Frontiers in cellular and infection microbiology, 15:1603442.
Diabetes mellitus has emerged as a global public health crisis, with over half of patients experiencing gastrointestinal (GI) symptoms that exacerbate glucose fluctuations and impair quality of life. While prior research on the pathophysiology of diabetic gastroenteropathy (DGE) focused primarily on autonomic neuropathy, particularly involving the vagus nerve, recent studies have shifted toward the impairment of the enteric nervous system (ENS).
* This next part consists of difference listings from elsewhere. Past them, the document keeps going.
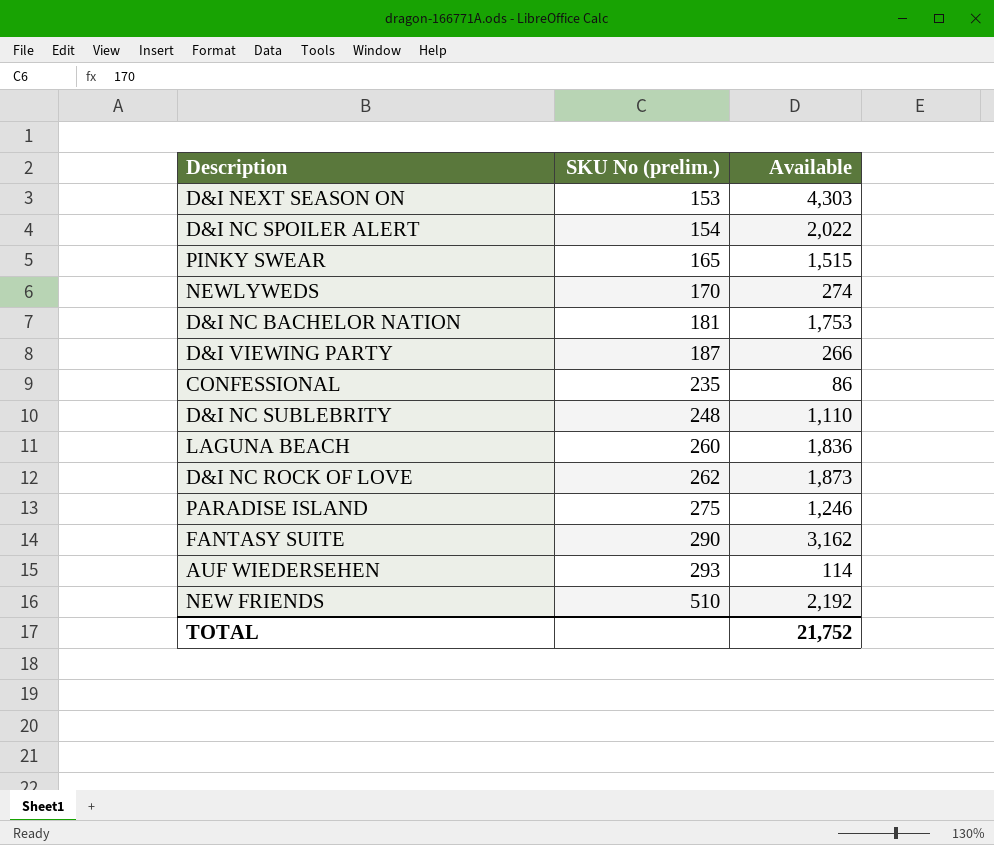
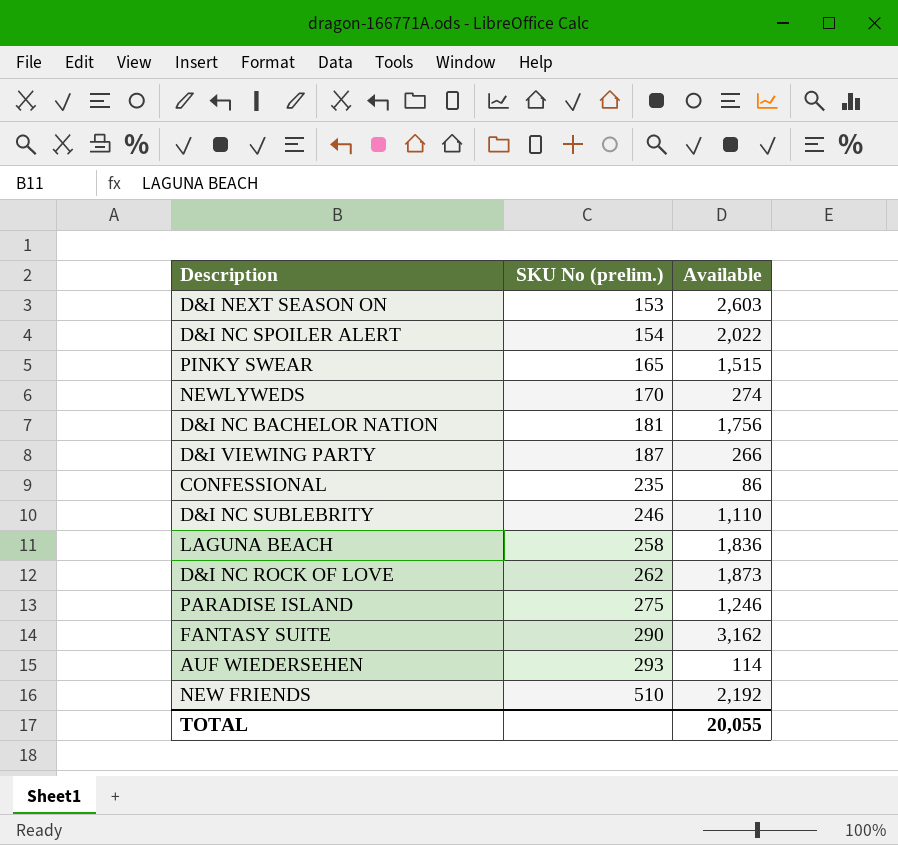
D&I NEXT SEASON ON | Available: 4,303 -> 2,603
D&I NC BACHELOR NATION | Available: 1,753 -> 1,756
D&I NC SUBLEBRITY | SKU No (prelim.): 248 -> 246
LAGUNA BEACH | SKU No (prelim.): 260 -> 258
TOTAL | Available: 21,752 -> 20,055

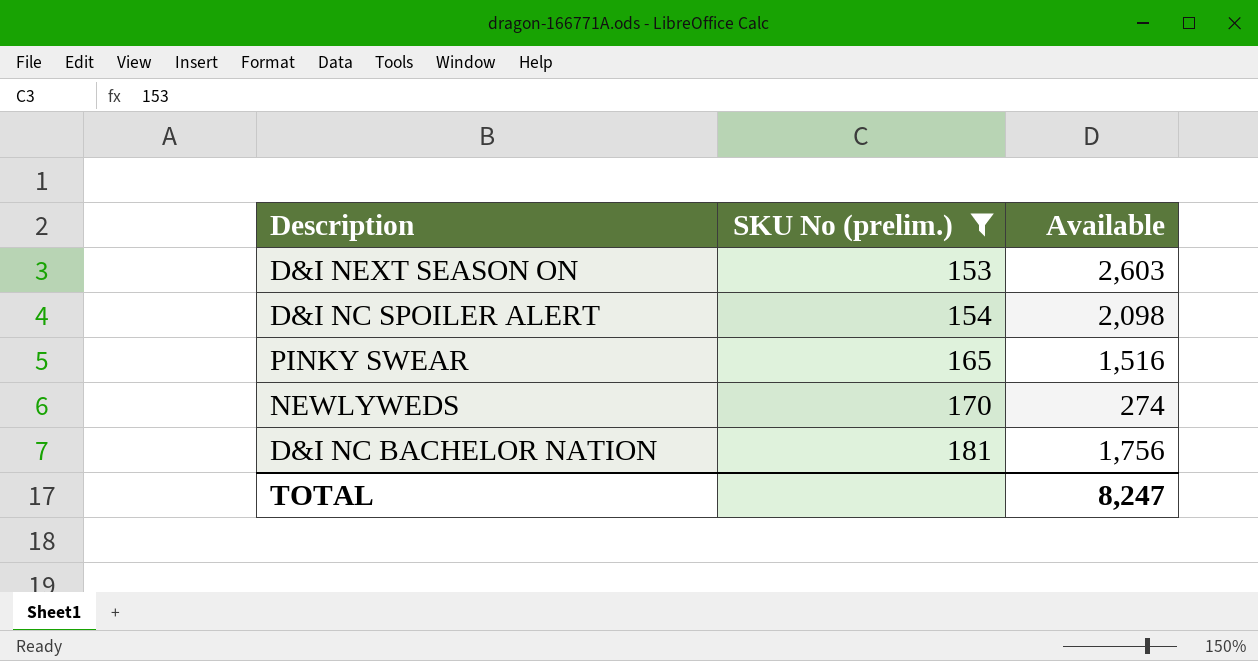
filter: none -> SKU No (prelim.) <= 181
D&I NC SPOILER ALERT | Available: 2,022 -> 2,098
PINKY SWEAR | Available: 1,515 -> 1,516
TOTAL | Available: 20,055 -> 8,247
As the largest autonomous neural network governing GI motility independent of central control, structural and functional abnormalities of the ENS constitute the fundamental pathological basis for DGE. This review first delineates gut microbial alterations in diabetes and mechanisms by which dysbiosis compromises the integrity of the ENS. Second, we analyze how microbiota-derived metabolites (short-chain fatty acids, bile acids, tryptophan), gut hormones (glucagon-like peptide-1, ghrelin), and neurotransmitters (acetylcholine, vasoactive intestinal peptide, nitric oxide) multitarget the ENS-collectively establishing the "microbiota-ENS axis" as the central hub for GI sensorimotor control. Finally, we provide an overview of preclinical and clinical evidence for microbiome-targeted therapies (probiotics, prebiotics, fecal microbiota transplantation) in alleviating DGE symptoms and repairing ENS while outlining translational challenges and future research priorities.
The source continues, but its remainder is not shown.